═══ INFORMATION
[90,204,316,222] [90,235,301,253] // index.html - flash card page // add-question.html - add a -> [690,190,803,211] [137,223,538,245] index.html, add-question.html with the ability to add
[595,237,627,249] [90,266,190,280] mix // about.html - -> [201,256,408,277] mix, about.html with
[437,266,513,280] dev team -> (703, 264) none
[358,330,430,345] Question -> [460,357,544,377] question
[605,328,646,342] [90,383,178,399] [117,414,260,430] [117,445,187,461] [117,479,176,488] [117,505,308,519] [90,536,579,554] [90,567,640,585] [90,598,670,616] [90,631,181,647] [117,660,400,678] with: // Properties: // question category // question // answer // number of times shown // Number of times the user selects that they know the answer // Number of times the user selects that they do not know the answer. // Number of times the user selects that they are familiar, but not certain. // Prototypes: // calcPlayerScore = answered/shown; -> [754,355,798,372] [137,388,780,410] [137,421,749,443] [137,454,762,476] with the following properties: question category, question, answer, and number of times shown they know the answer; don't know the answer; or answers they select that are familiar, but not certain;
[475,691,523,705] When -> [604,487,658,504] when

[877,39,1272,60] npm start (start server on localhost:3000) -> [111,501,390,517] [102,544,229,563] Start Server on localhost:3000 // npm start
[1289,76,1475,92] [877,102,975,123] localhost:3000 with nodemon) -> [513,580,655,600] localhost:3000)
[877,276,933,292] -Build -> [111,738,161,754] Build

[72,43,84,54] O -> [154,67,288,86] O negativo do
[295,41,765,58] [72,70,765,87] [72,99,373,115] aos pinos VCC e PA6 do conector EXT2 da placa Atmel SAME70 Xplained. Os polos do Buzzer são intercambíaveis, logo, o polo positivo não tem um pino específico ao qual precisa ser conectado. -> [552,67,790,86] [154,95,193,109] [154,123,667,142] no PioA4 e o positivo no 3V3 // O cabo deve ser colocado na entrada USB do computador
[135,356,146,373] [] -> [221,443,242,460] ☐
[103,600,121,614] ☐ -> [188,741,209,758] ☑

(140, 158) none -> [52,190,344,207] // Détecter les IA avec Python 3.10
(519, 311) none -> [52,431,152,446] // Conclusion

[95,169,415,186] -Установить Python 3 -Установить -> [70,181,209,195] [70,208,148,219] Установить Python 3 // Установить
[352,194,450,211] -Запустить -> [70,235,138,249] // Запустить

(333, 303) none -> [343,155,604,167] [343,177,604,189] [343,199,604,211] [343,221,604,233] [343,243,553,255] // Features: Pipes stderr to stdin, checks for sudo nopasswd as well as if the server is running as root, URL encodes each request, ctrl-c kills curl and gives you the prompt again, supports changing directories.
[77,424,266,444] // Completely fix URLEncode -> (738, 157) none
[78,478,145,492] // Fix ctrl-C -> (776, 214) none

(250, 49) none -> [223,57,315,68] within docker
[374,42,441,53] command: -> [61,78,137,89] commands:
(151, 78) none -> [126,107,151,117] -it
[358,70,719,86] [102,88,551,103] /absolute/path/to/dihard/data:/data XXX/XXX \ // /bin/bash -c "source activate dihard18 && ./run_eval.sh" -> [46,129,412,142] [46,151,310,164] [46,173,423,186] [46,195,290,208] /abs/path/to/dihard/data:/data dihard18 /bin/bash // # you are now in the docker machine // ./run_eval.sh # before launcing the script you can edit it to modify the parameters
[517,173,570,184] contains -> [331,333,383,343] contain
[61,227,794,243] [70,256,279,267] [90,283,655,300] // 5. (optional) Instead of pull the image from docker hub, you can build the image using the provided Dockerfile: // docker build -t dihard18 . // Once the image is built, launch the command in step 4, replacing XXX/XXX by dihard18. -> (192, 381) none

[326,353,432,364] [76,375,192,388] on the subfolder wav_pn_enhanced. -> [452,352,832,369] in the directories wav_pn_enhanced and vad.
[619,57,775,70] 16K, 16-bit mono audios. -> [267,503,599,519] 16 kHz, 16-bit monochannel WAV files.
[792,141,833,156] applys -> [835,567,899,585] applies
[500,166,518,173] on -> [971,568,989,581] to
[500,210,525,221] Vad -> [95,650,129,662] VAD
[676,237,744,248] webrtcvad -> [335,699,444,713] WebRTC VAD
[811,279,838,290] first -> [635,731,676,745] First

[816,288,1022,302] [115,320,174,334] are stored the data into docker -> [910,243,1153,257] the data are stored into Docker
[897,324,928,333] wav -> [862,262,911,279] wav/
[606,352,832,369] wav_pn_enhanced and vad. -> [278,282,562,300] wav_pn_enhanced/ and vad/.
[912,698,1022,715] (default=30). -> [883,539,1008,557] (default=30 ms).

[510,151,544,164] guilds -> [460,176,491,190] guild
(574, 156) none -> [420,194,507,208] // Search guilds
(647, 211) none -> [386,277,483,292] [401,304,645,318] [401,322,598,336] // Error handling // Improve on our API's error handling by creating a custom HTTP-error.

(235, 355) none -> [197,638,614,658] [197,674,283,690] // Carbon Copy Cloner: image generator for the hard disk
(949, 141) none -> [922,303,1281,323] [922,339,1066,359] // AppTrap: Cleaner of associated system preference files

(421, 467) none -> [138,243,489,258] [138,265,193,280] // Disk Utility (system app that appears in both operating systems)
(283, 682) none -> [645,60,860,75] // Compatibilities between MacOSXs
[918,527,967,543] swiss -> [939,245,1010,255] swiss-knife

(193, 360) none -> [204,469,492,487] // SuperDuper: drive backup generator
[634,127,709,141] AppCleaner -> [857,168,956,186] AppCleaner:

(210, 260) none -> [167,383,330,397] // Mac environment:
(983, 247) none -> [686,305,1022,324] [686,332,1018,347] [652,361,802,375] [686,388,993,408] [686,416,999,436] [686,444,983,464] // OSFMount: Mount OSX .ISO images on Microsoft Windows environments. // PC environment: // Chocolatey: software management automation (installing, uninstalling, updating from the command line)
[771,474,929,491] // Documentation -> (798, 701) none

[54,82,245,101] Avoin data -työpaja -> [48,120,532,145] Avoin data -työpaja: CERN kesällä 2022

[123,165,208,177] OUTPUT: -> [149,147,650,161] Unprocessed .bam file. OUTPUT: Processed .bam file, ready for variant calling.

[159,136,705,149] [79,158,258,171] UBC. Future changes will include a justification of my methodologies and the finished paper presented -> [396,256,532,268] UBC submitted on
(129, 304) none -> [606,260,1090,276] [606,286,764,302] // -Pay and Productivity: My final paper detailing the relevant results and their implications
══════
→ TASK REQUIREMENTS: Above are the records. Copy the lines beginning at the one that has "[135,356,146,373] [] -> [221,443,242,460] ☐" and ending with the one that has "[61,227,794,243] [70,256,279,267] [90,283,655,300]", unchanged.

→ SOLUTION TO THE EXERCISE:
[135,356,146,373] [] -> [221,443,242,460] ☐
[103,600,121,614] ☐ -> [188,741,209,758] ☑

(140, 158) none -> [52,190,344,207] // Détecter les IA avec Python 3.10
(519, 311) none -> [52,431,152,446] // Conclusion

[95,169,415,186] -Установить Python 3 -Установить -> [70,181,209,195] [70,208,148,219] Установить Python 3 // Установить
[352,194,450,211] -Запустить -> [70,235,138,249] // Запустить

(333, 303) none -> [343,155,604,167] [343,177,604,189] [343,199,604,211] [343,221,604,233] [343,243,553,255] // Features: Pipes stderr to stdin, checks for sudo nopasswd as well as if the server is running as root, URL encodes each request, ctrl-c kills curl and gives you the prompt again, supports changing directories.
[77,424,266,444] // Completely fix URLEncode -> (738, 157) none
[78,478,145,492] // Fix ctrl-C -> (776, 214) none

(250, 49) none -> [223,57,315,68] within docker
[374,42,441,53] command: -> [61,78,137,89] commands:
(151, 78) none -> [126,107,151,117] -it
[358,70,719,86] [102,88,551,103] /absolute/path/to/dihard/data:/data XXX/XXX \ // /bin/bash -c "source activate dihard18 && ./run_eval.sh" -> [46,129,412,142] [46,151,310,164] [46,173,423,186] [46,195,290,208] /abs/path/to/dihard/data:/data dihard18 /bin/bash // # you are now in the docker machine // ./run_eval.sh # before launcing the script you can edit it to modify the parameters
[517,173,570,184] contains -> [331,333,383,343] contain
[61,227,794,243] [70,256,279,267] [90,283,655,300] // 5. (optional) Instead of pull the image from docker hub, you can build the image using the provided Dockerfile: // docker build -t dihard18 . // Once the image is built, launch the command in step 4, replacing XXX/XXX by dihard18. -> (192, 381) none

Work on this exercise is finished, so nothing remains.